Zed arrested his hand halfway. “We have one. But with the whole family here to meet me, the private dock is full, and I thought we’d draw less attention this way. The Chaos isn’t registered to me or anyone related to me.”

No, it wasn’t. Despite having thrown enough credits at the small corvette to replace every system—and she still looked as if she’d flown through a debris field backward—Zed did not own the Chaos. Felix did…half of it, anyway. The other half belonged to his business partner, Elias Idowu, who captained the vessel. Felix kept engineering humming. Qek was their pilot, which was awesome as the Chaos had an ashushk star drive and no one handled jump-space like the little blue aliens who’d figured out the best way to traverse it. They also had a doctor on staff, and Zed served as their security officer.

Given the events of the past few months, however, it would be reasonable to assume that Zed had become linked with the Chaos. The AEF had followed them to Ashushk Prime when they were trying to save Zed from the effects of the experimental training he’d undergone during the war with the stin. Other aliens. Not blue, not friendly.

The AEF also must have followed them to Alpha. Or made the assumption they would stop here before resuming business as usual—shipping shit from one end of the galaxy to the other, tracing the occasional skip or bounty, or—

“You don’t think this has to do with the project Marnie’s working on for us, do you?” Felix grabbed the water bottle he had stashed next to his console. The flexible plastic crunched as he sucked on it. Man, his throat was dry. Recycled air, fear…pissedoffedness.

“If it is, we’re up shit creek without a paddle.”

Qek turned away from the pilot’s console, unblinking gaze flicking between them. “Do you mean we are in trouble?”

“If the AEF suspects we’re tracking down the last members of Project Dreamweaver, then, yes, we’re in trouble. Deep trouble,” Felix said.

Zed huffed. “Marnie is covert ops. This didn’t come from her. Let’s just assume someone in Docking Control sold me out.” He waved at the holo. They were a couple hundred meters out from their pier, and the small sea of faces had come into sharper focus. “They scrambled to put this unit together. Check out the uniforms. Ground ops, station ops. No special forces, no MPs. It’s an honor guard or some shit.”

He sounded confident, but Felix caught the more cautious undertone. Zed was worried, and if he was worried, then it was time to hit the panic button.

Or come up with a plan.

“What does the bright green uniform signify?” Qek asked.

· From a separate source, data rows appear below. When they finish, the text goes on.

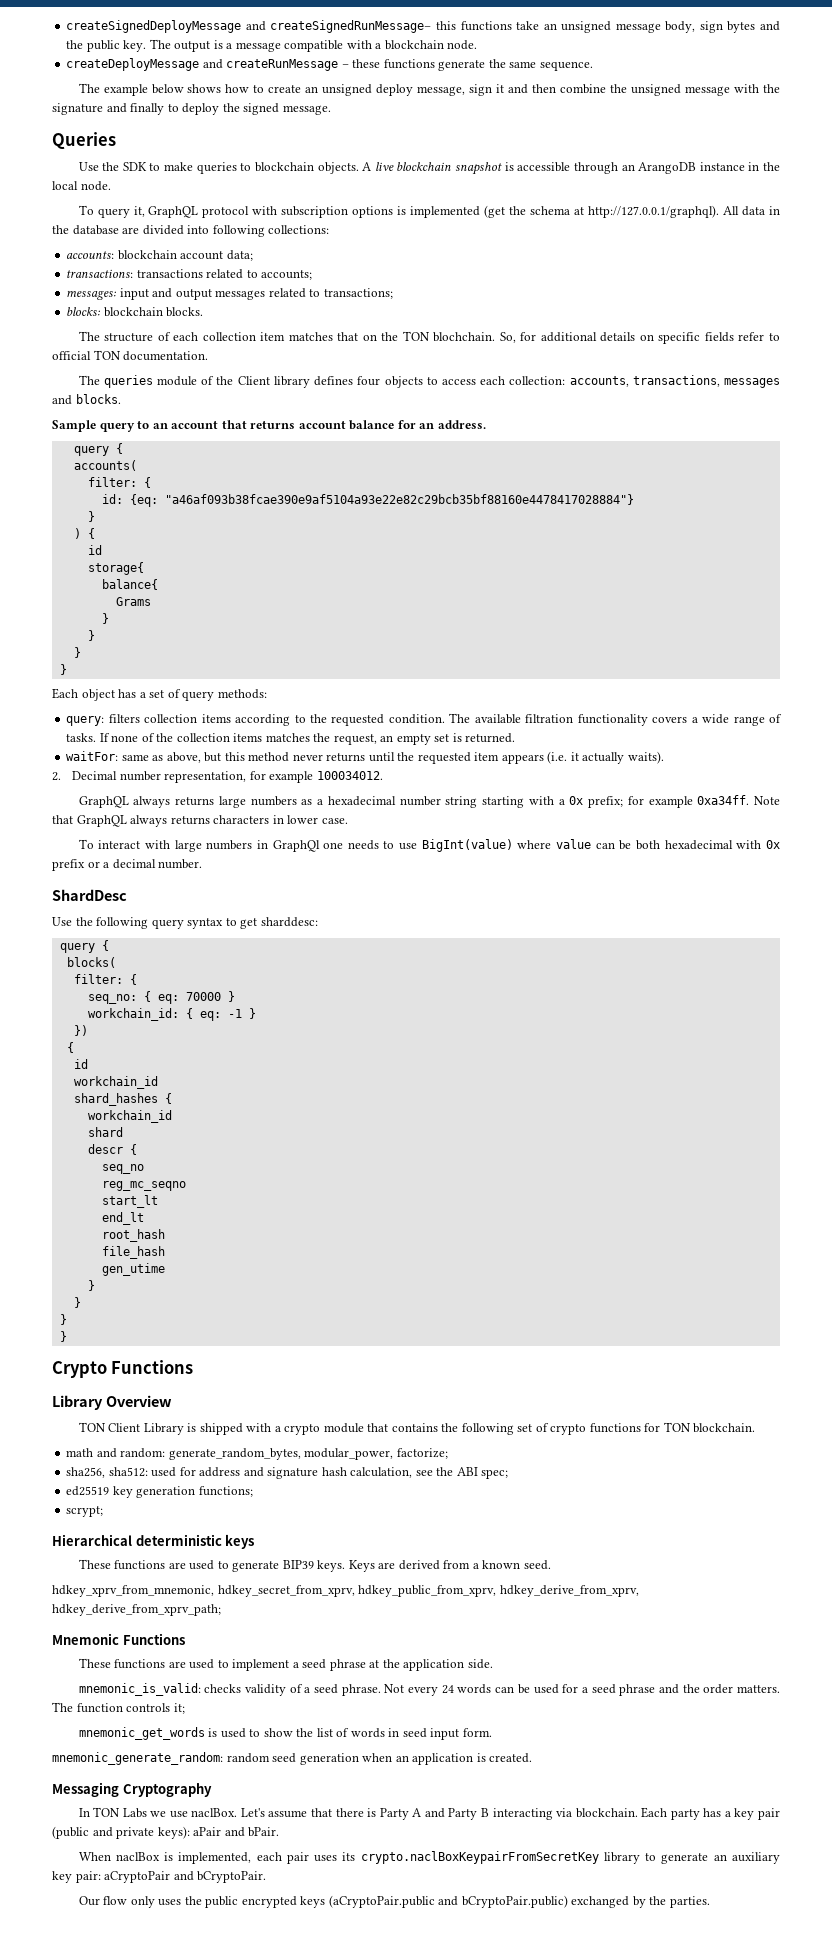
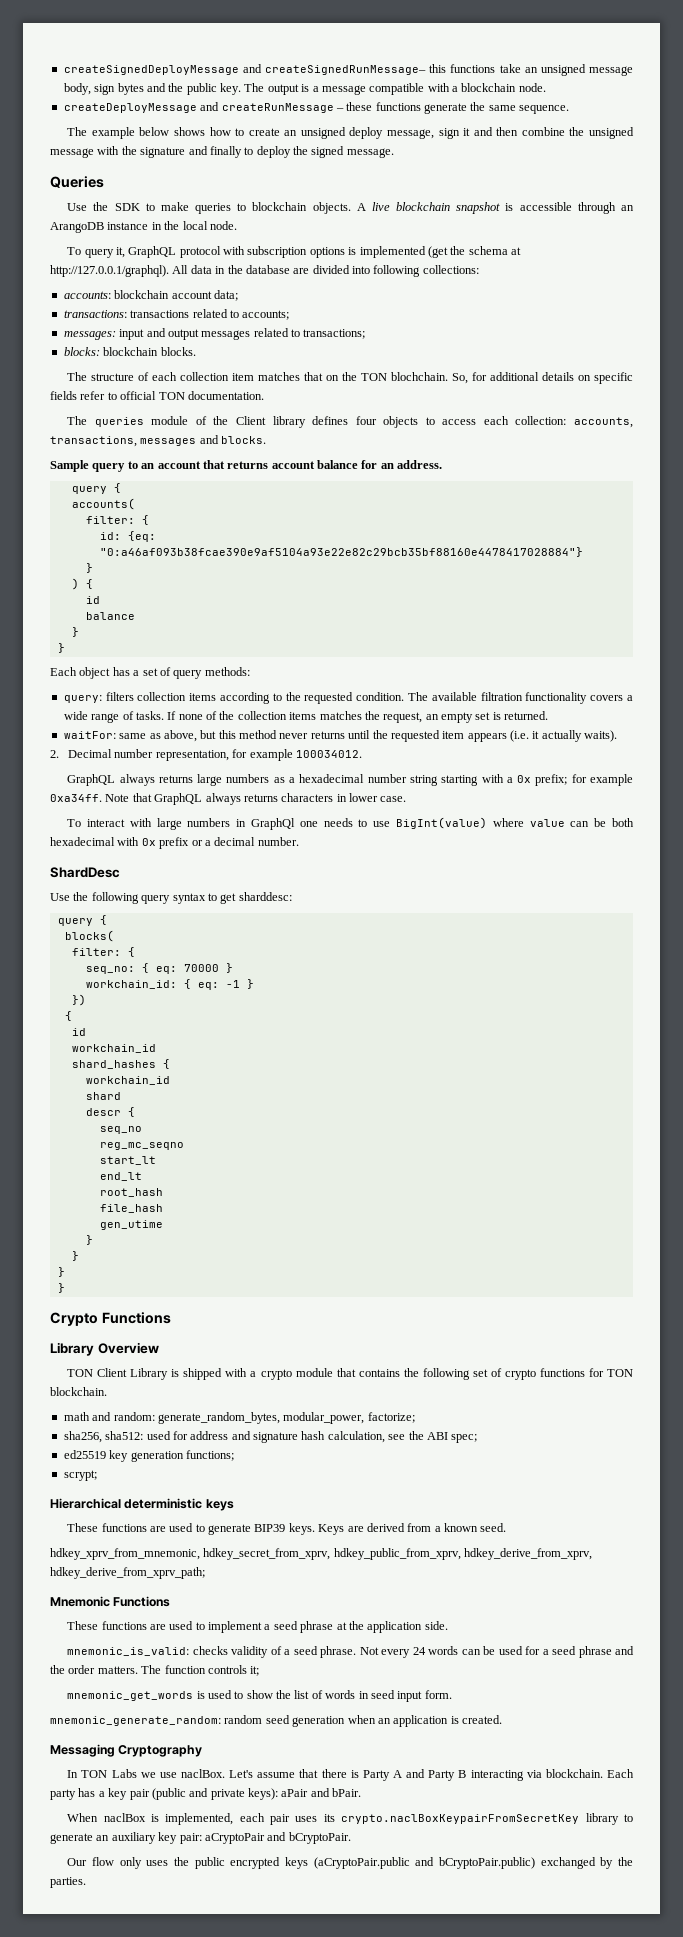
- id: {eq: "a46af093b38fcae390e9af5104a93e22e82c29bcb35bf88160e4478417028884"}
+ id: {eq: "0:a46af093b38fcae390e9af5104a93e22e82c29bcb35bf88160e4478417028884"}
  ) {
  id
- storage{
- balance{
- Grams
- }
- }
+ balance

Felix glanced at the holo again. Behind the AEF and spilling around the sides were a number of men and women dressed in the ubiquitous green skin suits of the media. News was entertainment, so reporters on assignment dressed in suits that could be programmed at a whim to resemble anything from military armor to ashushk formal wear.

“The media. Scum suckers.”

“Tell us how you really feel,” Zed said.

“That would take too long.” Felix smacked Qek’s console, killing the display. “Okay, I’ve seen enough. D’you think if we just docked and sat there, they’d eventually go away?”

“Not likely. Get us locked in. I’ll go call my brother.” Zed delivered a quick squeeze to Felix’s shoulder before ducking back through the hatch, leaving the bridge feeling empty.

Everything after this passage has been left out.